Every record must be copied exactly, except that pictures are dropped.

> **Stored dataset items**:
-------------------------

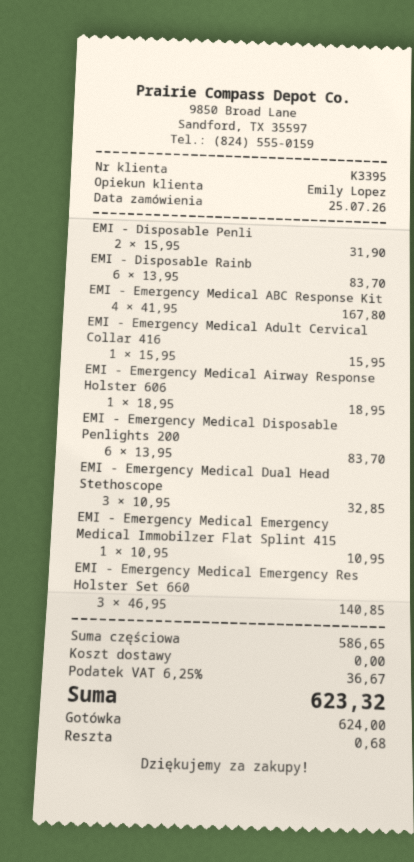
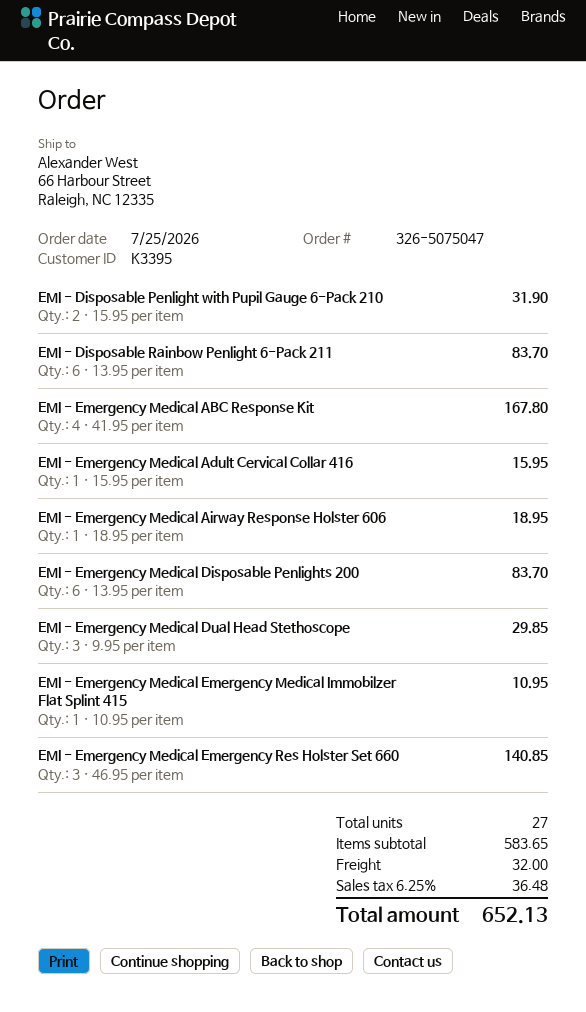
EMI - Emergency Medical Dual Head Stethoscope: 3 x 10.95 = 32.85 -> 3 x 9.95 = 29.85
subtotal: 586.65 -> 583.65
shipping: 0.00 -> 32.00
tax: 6.25% = 36.67 -> 6.25% = 36.48
total: 623.32 -> 652.13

-------------------------

> **Finished exercise**:
EMI - Emergency Medical Dual Head Stethoscope: 3 x 10.95 = 32.85 -> 3 x 9.95 = 29.85
subtotal: 586.65 -> 583.65
shipping: 0.00 -> 32.00
tax: 6.25% = 36.67 -> 6.25% = 36.48
total: 623.32 -> 652.13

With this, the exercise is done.